Before-and-after page screenshots
+---+

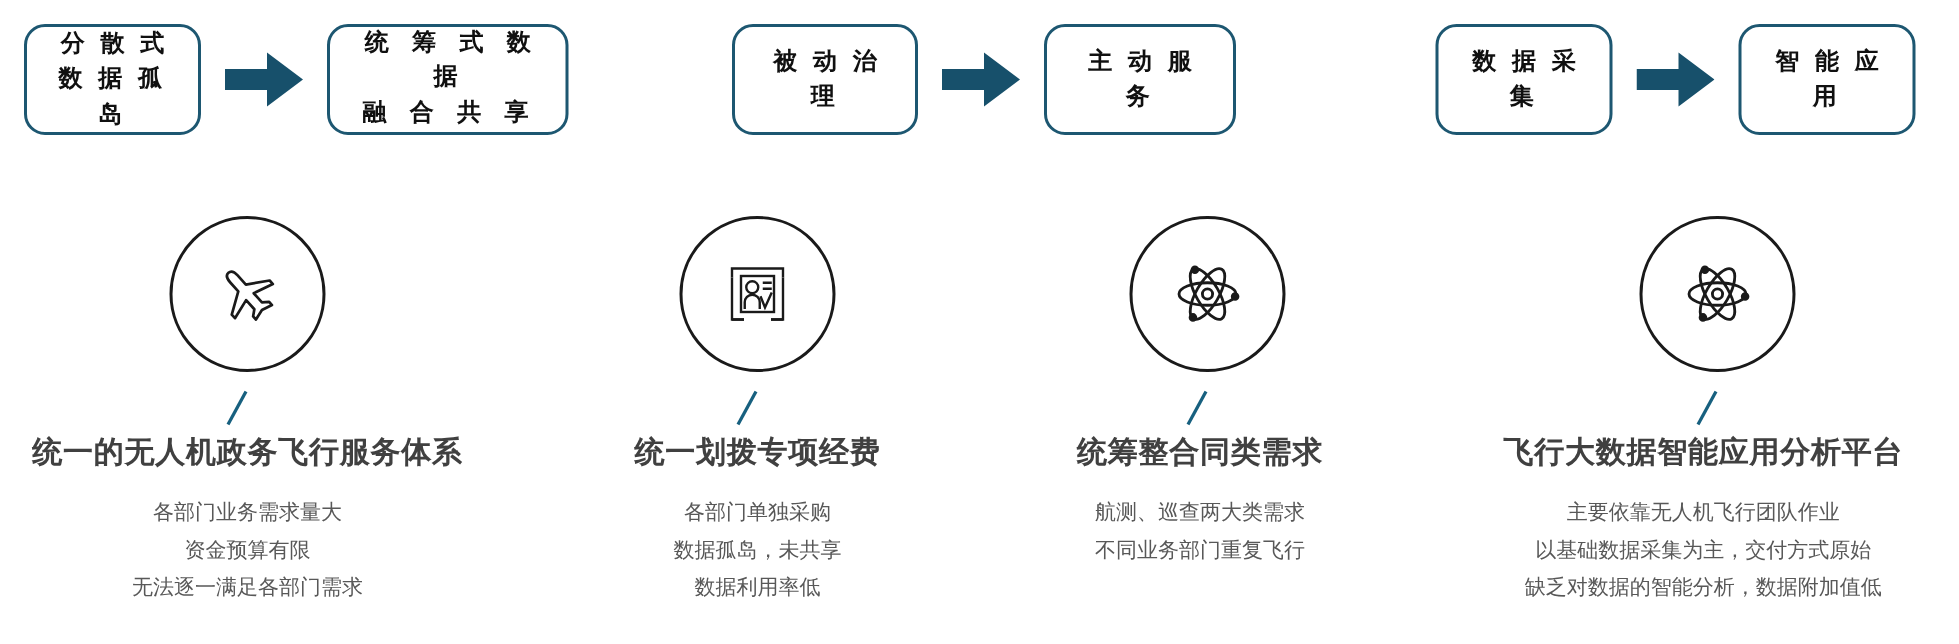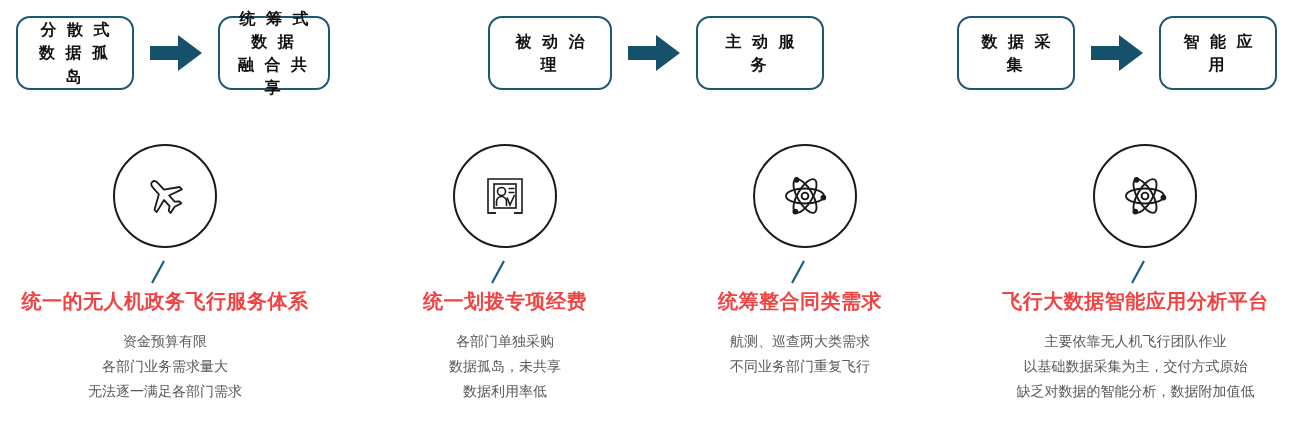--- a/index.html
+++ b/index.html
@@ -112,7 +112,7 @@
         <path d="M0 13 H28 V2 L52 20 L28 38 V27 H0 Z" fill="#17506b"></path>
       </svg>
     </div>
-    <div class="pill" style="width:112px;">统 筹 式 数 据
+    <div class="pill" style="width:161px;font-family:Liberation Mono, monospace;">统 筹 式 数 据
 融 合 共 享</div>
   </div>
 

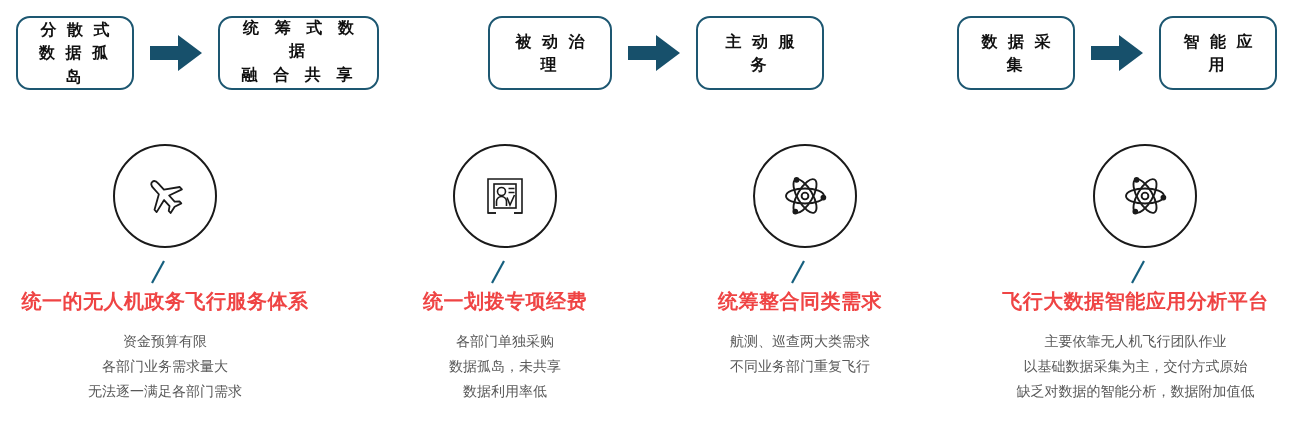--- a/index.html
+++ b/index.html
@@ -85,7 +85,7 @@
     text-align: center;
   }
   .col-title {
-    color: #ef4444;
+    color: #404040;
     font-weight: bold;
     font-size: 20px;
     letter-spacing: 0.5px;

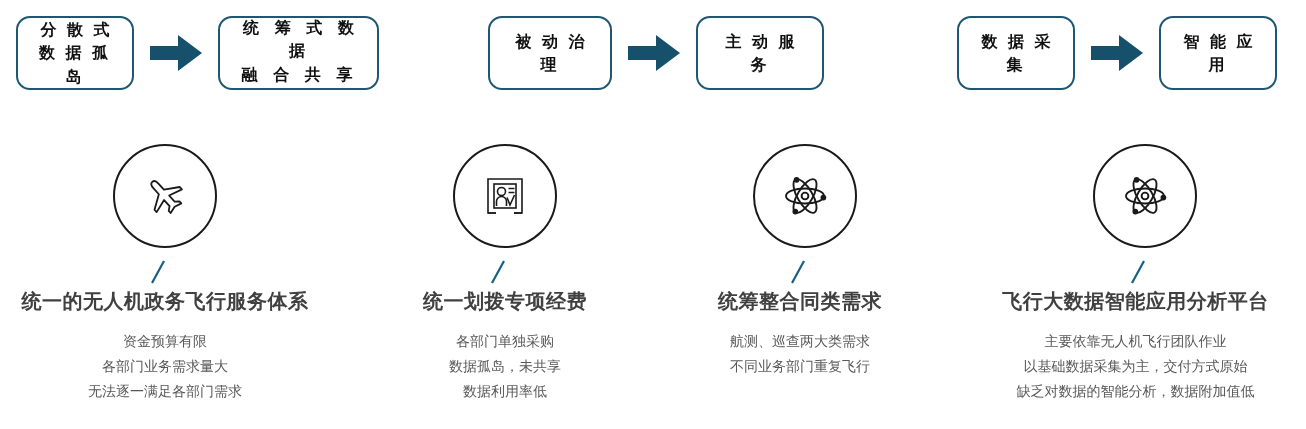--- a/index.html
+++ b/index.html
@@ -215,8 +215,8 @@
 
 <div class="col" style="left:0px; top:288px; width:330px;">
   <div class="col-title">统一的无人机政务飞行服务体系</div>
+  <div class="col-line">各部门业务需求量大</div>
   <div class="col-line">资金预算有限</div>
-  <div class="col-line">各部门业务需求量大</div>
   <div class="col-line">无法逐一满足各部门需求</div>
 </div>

+---+

_What you need to do_
Please repeat, exactly and with nothing else, the lines from the one containing "融 合 共 享</div>" to the last line of the entries, both included, excluding any pictures.

_Reply to the task_
 融 合 共 享</div>
   </div>
 

--- a/index.html
+++ b/index.html
@@ -85,7 +85,7 @@
     text-align: center;
   }
   .col-title {
-    color: #ef4444;
+    color: #404040;
     font-weight: bold;
     font-size: 20px;
     letter-spacing: 0.5px;

--- a/index.html
+++ b/index.html
@@ -215,8 +215,8 @@
 
 <div class="col" style="left:0px; top:288px; width:330px;">
   <div class="col-title">统一的无人机政务飞行服务体系</div>
+  <div class="col-line">各部门业务需求量大</div>
   <div class="col-line">资金预算有限</div>
-  <div class="col-line">各部门业务需求量大</div>
   <div class="col-line">无法逐一满足各部门需求</div>
 </div>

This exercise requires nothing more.